Personal Identity and “Life-Here-After Poetics”: A Critique of Maduabuchi Dukor’s Metaphysics  [PDF]
Francis Offor
Open Journal of Philosophy (OJPP) , 2013, DOI: 10.4236/ojpp.2013.31A024

This essay examines Maduabuchi Dukor’s perspective on the African conception of man, personal identity and“life-here-after”. This is with a view to showing that although, Dukor’s views represent what obtain among some ethnic nationalities in Africa, this nevertheless does not provide a basis for generalising across the whole of Africa, as there are countless number of ethnic groups in Africa to which Dukor’s general claims may not be applicable.

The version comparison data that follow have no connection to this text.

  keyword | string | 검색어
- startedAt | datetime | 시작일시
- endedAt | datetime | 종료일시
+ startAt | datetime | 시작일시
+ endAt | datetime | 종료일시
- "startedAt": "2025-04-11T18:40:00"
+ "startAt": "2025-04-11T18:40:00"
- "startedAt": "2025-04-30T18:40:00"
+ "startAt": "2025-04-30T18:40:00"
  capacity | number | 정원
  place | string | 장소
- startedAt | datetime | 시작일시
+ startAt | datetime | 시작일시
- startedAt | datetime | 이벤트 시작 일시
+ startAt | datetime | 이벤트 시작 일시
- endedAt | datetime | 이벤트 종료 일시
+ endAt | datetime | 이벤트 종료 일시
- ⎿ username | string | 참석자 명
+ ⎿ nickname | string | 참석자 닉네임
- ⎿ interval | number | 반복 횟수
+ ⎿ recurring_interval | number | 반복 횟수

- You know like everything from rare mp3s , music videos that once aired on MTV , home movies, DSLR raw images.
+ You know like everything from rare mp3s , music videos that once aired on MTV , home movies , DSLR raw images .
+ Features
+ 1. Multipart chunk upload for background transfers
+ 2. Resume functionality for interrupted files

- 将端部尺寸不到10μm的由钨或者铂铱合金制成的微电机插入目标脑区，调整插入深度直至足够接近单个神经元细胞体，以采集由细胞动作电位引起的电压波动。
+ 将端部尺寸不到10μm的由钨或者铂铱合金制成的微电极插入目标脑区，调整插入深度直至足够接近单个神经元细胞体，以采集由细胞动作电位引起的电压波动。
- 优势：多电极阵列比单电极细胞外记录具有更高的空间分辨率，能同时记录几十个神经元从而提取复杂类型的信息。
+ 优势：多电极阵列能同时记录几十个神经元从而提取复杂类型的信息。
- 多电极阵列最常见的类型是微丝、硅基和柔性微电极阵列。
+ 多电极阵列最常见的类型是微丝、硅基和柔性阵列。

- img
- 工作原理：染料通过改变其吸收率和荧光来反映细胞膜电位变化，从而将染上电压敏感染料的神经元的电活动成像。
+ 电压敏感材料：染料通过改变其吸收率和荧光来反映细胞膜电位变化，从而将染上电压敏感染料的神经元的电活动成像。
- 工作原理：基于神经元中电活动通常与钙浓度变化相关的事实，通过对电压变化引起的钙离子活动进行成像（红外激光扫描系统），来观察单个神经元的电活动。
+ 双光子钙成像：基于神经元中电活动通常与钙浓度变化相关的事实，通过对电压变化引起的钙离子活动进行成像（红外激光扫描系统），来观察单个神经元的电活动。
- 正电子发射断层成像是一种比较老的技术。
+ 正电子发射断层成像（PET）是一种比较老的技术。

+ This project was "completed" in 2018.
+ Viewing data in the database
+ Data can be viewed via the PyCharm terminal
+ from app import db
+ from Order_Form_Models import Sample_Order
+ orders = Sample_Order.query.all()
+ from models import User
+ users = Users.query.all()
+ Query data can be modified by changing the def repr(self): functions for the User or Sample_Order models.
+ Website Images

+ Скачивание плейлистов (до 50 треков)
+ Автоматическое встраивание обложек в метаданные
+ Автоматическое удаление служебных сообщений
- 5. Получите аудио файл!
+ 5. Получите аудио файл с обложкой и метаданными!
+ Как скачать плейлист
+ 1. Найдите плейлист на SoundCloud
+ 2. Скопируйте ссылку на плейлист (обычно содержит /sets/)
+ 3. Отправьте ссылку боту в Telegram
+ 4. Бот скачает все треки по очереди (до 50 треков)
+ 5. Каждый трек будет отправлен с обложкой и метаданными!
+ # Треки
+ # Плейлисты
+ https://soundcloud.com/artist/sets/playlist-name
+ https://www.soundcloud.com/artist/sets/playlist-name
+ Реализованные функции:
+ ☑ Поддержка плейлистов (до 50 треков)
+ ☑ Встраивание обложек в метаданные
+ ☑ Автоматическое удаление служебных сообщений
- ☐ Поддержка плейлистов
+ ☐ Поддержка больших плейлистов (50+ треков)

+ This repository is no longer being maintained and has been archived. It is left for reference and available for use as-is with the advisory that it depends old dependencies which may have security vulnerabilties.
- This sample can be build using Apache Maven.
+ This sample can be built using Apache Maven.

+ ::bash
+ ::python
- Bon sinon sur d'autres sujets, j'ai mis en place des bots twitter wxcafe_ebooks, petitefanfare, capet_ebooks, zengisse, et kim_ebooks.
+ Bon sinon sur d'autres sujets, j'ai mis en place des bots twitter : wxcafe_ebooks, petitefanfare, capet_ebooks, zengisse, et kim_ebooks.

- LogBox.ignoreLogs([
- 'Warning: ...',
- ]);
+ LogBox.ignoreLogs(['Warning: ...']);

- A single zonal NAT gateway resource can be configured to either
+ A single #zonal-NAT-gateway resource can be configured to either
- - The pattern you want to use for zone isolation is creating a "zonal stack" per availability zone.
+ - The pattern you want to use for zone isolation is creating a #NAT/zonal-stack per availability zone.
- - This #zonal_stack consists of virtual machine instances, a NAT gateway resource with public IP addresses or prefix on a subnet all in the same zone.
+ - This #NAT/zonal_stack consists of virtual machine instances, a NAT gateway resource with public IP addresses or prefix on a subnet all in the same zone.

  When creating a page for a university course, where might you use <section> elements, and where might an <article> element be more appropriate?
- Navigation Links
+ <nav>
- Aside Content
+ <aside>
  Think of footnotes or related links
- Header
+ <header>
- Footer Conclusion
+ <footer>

Given the varieties of metaphysical conceptions of man and destiny in Africa which we are yet to fully explore, and given also the inherent contradictions in some of these conceptions, which calls into questioning, the veracity of claims made therein, it will amount to a major logical error to make sweeping generalisations that would be representative of the whole of Africa. Such generalisations would remain a non-holistic, but partial representation of the African conception of man and human destiny.